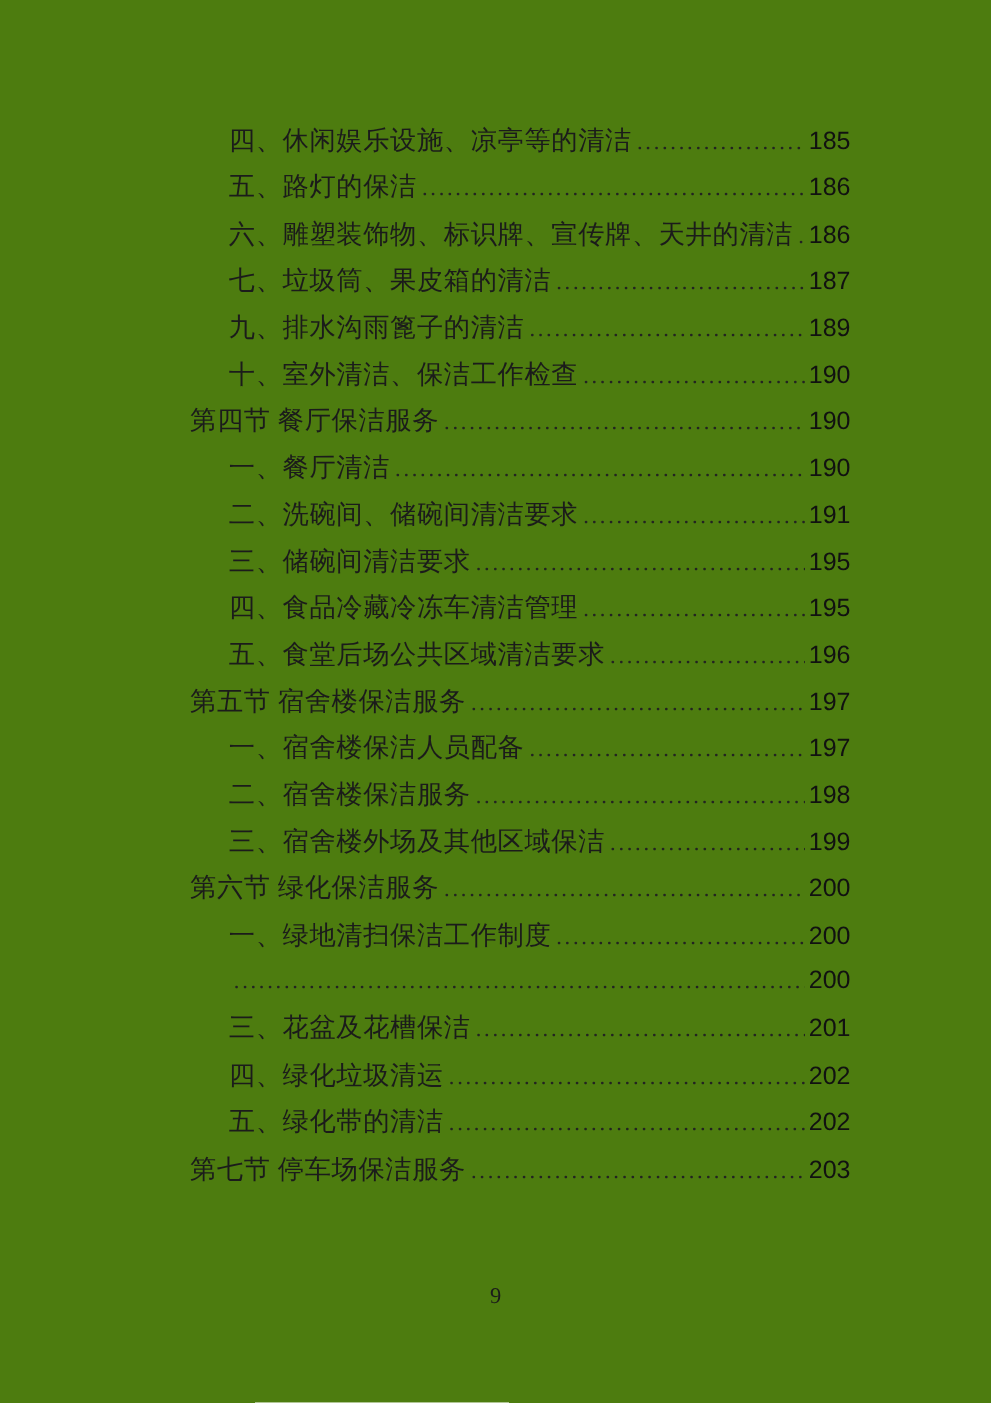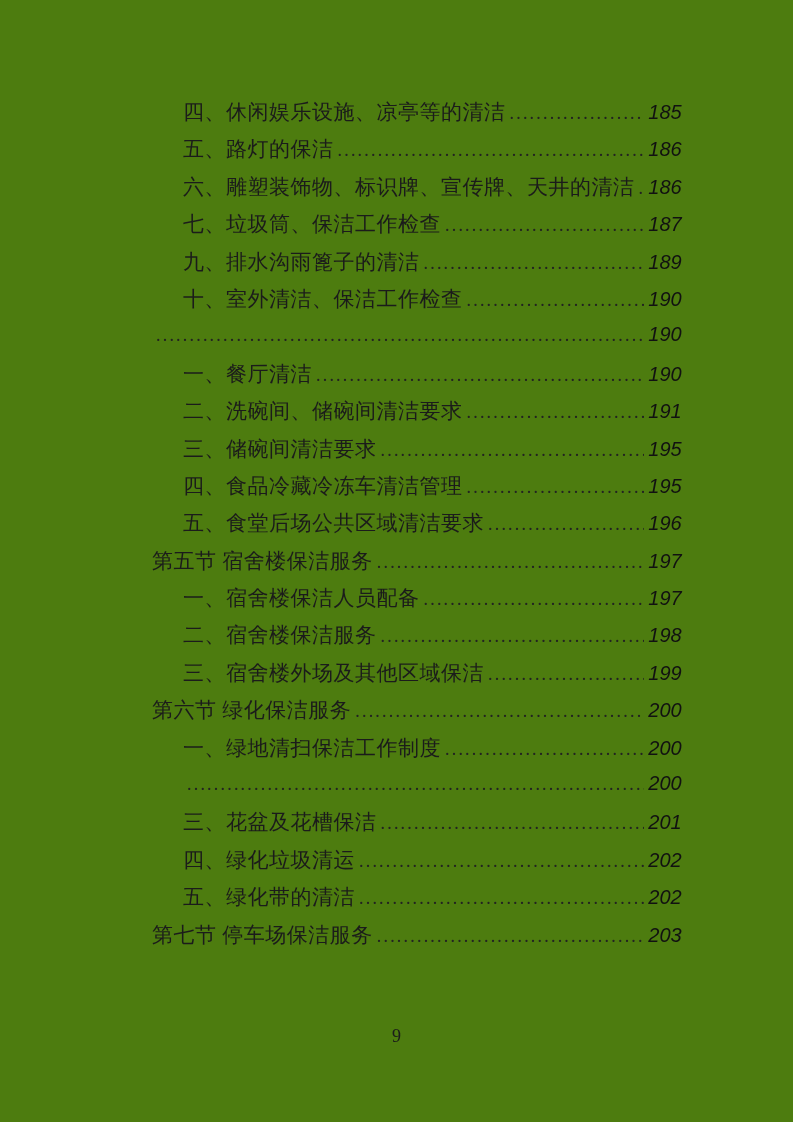--- a/index.html
+++ b/index.html
@@ -50,11 +50,10 @@
   .toc-row .page-num {
     flex: 0 0 auto;
     min-width: 36px;
-    text-align: center;
+    text-align: left;
     font-family: "Liberation Sans", "DejaVu Sans", sans-serif;
     font-size: 20px;
     color: #111111;
-    font-style: italic;
   }
   .footer-page-number {
     position: absolute;

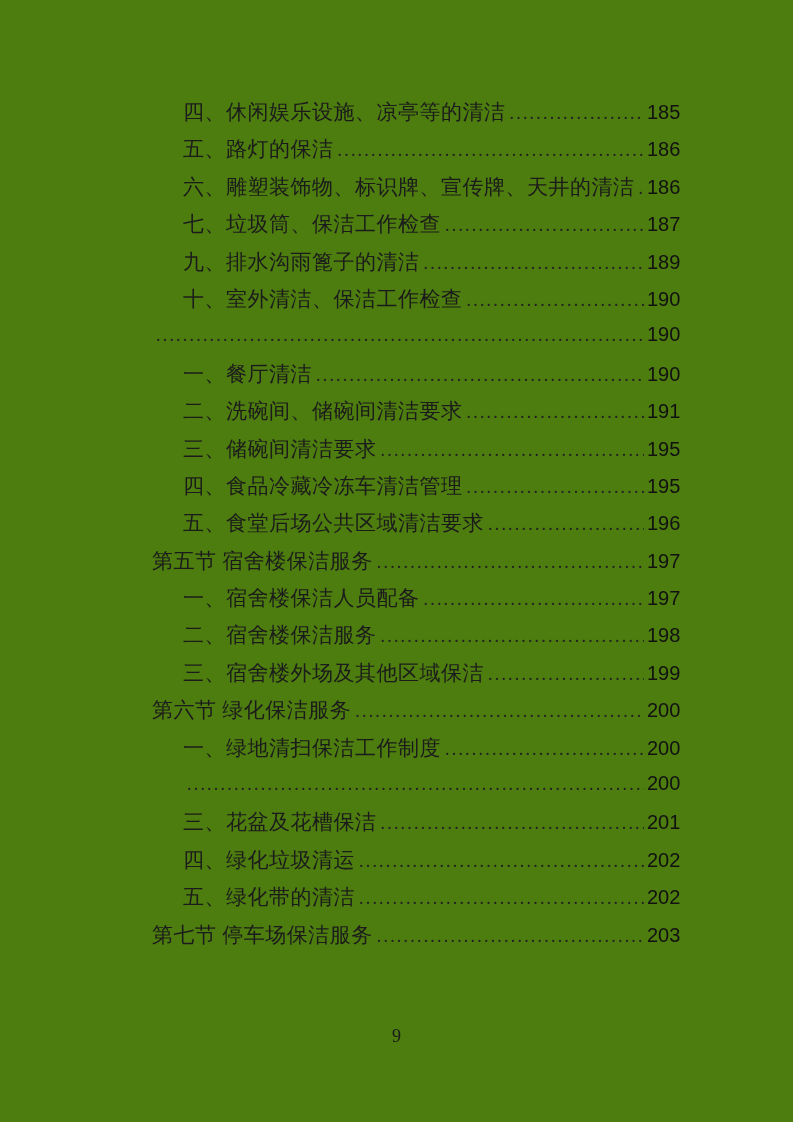--- a/index.html
+++ b/index.html
@@ -90,7 +90,7 @@
     </div>
 
     <div class="toc-row lvl2">
-      <span class="label">七、垃圾筒、保洁工作检查</span>
+      <span class="label">七、垃圾筒、果皮箱的清洁</span>
       <span class="leader"></span>
       <span class="page-num">187</span>
     </div>

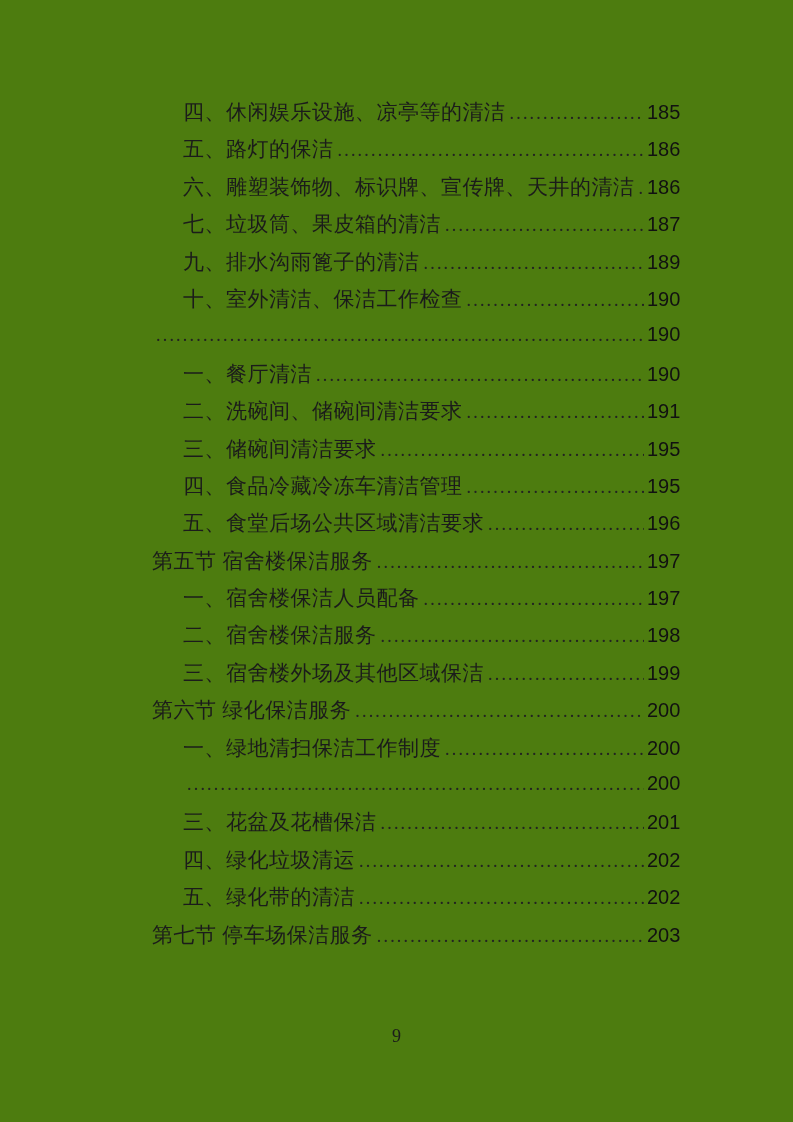--- a/index.html
+++ b/index.html
@@ -109,6 +109,7 @@
     </div>
 
     <div class="toc-row lvl1">
+      <span class="label">第四节 餐厅保洁服务</span>
       <span class="leader"></span>
       <span class="page-num">190</span>
     </div>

Task statement
Go through the entries above and copy each line holding the string "font".

Final answer
     font-family: "Liberation Sans", "DejaVu Sans", sans-serif;
     font-size: 20px;
-    font-style: italic;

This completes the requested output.